Risposta sbagliata. Lo vedo dalla sua faccia. In un attimo, m’ignora e passa oltre il mio banco.
“Non proprio. Chi può aiutare Miss Jones?”.
La testa mi gira. Non sento le risposte, solo le affermazioni affettate di Todd.
“Giusto! Sì! Eccellente!”.
Cosa non darei per un “eccellente” di Todd.
Ma eccomi seduta, con una bocca piena di denti, incapace di mettere insieme un pensiero elementare. E peggio ancora, non lo capisco. Il libro, la storia, comunque vogliate chiamarla. La narrazione. E non capisco cosa dovrei fare per capirne il senso.
Non capisco perché stiamo leggendo un libro su un vecchio che tocca in quel modo una ragazzina, cominciando dai piedi e poi toccandola dappertutto in altri posti, dove non dovrebbe. Qual è il significato, chiede Todd? Non c’è un significato più nobile. È sbagliato, semplicemente sbagliato. Ma non è la risposta giusta.
Dobbiamo preparare un saggio su questo argomento per la prossima settimana. Anche se non ho ancora cominciato a scriverlo, so già che la mia risposta non sarà quella giusta; non sarà mai quella che guadagnerà un “eccellente” da Todd.
Lo sapevo che sarebbe stata una brutta giornata.
Todd torna davanti alla classe e scrive qualcos’altro alla lavagna. Dovrei appuntarlo nel quaderno, ma è inutile. Sono più persa che mai.

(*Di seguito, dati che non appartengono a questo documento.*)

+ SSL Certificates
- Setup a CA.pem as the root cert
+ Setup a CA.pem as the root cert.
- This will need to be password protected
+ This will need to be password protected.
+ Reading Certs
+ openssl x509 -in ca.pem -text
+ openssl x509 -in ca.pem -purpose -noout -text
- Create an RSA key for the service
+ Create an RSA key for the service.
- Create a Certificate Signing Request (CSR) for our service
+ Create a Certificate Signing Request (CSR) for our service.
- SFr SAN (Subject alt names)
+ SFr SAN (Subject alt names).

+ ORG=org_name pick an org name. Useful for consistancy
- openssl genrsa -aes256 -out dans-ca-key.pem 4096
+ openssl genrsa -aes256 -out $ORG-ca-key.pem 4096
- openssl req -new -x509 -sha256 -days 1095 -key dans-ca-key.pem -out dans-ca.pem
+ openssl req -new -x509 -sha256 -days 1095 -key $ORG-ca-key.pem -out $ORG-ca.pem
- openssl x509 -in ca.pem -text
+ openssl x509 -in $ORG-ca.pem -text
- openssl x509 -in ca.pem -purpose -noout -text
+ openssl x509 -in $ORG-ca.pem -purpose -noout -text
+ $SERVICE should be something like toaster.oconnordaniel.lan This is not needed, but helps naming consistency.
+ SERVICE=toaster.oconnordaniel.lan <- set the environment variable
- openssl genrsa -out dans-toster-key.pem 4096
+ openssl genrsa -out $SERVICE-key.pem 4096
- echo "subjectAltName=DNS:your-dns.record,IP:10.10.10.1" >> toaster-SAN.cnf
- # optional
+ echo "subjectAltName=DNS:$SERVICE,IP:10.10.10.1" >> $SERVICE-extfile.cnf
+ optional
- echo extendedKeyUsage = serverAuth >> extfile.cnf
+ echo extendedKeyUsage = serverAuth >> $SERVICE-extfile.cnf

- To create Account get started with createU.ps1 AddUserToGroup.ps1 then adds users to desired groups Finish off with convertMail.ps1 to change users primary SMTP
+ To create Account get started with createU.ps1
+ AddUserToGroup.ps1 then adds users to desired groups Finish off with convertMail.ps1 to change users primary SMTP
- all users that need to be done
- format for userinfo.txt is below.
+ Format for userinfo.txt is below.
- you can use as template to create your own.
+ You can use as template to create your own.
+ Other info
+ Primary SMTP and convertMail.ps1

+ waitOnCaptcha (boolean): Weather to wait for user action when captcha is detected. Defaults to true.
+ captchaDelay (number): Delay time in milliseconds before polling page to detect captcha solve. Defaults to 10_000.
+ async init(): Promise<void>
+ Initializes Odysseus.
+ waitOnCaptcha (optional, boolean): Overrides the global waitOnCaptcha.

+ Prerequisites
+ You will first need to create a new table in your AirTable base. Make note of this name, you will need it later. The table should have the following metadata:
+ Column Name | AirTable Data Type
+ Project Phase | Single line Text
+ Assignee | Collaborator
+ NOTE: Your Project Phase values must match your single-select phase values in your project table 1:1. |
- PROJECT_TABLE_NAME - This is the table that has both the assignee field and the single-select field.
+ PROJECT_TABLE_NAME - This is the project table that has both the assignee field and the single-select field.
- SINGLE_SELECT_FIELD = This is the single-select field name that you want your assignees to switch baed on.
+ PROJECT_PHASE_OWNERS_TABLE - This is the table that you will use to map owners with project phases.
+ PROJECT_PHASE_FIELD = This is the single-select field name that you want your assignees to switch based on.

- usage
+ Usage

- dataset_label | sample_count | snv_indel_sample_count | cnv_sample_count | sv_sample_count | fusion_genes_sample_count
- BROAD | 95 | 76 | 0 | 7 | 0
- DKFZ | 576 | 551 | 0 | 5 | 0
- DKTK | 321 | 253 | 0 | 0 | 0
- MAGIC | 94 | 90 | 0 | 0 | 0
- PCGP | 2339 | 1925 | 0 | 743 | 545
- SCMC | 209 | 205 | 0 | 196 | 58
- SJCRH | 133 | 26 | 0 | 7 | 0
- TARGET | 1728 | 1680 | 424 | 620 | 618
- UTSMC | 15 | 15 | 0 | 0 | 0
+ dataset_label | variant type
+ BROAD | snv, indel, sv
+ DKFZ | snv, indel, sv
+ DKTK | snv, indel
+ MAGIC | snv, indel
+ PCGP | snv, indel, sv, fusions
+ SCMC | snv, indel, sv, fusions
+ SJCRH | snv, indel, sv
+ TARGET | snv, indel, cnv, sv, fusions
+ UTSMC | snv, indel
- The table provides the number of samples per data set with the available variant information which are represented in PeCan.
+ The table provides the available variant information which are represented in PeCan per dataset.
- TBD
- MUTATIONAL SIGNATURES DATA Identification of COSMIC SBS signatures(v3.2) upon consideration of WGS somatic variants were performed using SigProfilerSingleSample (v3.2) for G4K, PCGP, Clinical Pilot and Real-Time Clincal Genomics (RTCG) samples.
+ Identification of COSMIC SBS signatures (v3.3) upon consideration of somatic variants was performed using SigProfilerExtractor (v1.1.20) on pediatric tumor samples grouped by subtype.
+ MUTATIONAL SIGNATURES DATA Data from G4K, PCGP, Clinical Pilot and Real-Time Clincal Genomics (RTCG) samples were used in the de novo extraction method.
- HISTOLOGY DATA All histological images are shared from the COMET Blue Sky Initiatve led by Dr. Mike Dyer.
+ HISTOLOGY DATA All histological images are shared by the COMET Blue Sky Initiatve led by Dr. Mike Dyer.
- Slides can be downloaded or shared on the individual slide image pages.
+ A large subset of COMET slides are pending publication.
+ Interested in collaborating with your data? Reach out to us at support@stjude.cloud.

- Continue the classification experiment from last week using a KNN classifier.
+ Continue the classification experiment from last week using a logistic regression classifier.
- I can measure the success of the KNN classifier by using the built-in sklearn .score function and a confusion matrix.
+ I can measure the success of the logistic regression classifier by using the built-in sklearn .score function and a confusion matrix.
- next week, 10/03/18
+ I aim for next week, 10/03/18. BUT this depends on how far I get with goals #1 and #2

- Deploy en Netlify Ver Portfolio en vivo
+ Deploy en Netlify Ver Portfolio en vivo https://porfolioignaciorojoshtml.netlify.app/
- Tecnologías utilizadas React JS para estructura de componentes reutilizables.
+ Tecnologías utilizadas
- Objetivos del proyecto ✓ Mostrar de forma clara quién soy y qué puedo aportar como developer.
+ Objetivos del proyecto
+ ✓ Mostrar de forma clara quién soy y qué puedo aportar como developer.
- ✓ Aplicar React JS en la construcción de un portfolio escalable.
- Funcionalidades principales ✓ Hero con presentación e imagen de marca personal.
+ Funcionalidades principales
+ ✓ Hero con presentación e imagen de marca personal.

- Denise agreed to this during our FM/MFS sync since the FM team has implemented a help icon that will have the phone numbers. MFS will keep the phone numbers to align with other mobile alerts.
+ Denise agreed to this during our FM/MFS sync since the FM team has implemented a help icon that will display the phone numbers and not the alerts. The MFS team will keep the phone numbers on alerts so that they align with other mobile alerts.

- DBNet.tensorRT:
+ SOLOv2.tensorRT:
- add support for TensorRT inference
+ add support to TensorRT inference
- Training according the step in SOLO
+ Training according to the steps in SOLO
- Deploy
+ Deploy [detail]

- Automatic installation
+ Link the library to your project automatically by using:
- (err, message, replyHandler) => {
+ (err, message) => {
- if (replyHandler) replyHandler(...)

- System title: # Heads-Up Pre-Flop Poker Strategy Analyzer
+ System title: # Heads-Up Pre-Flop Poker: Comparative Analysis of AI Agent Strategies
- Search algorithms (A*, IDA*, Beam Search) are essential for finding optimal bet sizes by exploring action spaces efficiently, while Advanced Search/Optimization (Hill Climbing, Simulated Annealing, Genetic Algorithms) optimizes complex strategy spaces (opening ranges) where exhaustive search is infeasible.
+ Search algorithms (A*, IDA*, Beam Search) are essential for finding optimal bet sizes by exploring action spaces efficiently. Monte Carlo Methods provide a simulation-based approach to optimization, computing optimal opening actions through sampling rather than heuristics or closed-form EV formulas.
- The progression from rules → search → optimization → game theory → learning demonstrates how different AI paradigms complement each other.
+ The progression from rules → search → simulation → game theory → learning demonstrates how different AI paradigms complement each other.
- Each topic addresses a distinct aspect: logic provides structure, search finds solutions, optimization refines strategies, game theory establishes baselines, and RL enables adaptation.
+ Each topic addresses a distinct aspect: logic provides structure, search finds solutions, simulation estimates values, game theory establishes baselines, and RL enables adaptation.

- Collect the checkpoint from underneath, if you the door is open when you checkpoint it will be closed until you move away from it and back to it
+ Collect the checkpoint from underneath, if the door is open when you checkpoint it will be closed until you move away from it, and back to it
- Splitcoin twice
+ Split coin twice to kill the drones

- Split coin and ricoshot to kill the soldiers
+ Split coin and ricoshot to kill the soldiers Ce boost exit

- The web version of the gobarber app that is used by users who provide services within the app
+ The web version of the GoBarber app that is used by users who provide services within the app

Todd si volta per guardare la classe. È così vicino che potrei toccarlo, ma il suo sguardo passa oltre dirigendosi verso il fondo dell’aula. È come se non ci fossi neanche. Vorrei odiarlo, ma non ci riesco, perché è Todd.
Non importa, perché il fatto che non mi vede mi permette di guardarlo a piacimento. Sono mesi che lo studio, furtivamente. La leggera piega all’infuori dei capelli castani troppo lunghi. Gli occhi verdi, con puntini dorati, incorniciati da occhiali con una semplice montatura in acciaio che lo fanno apparire per quello che è, un uomo amante dei libri. Come me – è questo che mi ha portato qui – l’amore per i libri.
Adoro leggere, ero la migliore lettrice al liceo, divoravo libri molto più difficili del livello della mia classe. E amo scrivere. Per due anni di fila ho preso i voti più alti della scuola in tutti i temi, sia in inglese sia in afrikaans. 80, 85, 90 su cento, ogni volta. E poi arrivo in questa raffinata università e mi hanno restituito il primo compito: 58 su cento.
Ho pensato a un errore. Ho aspettato la fine delle lezioni e ho chiesto alla prof.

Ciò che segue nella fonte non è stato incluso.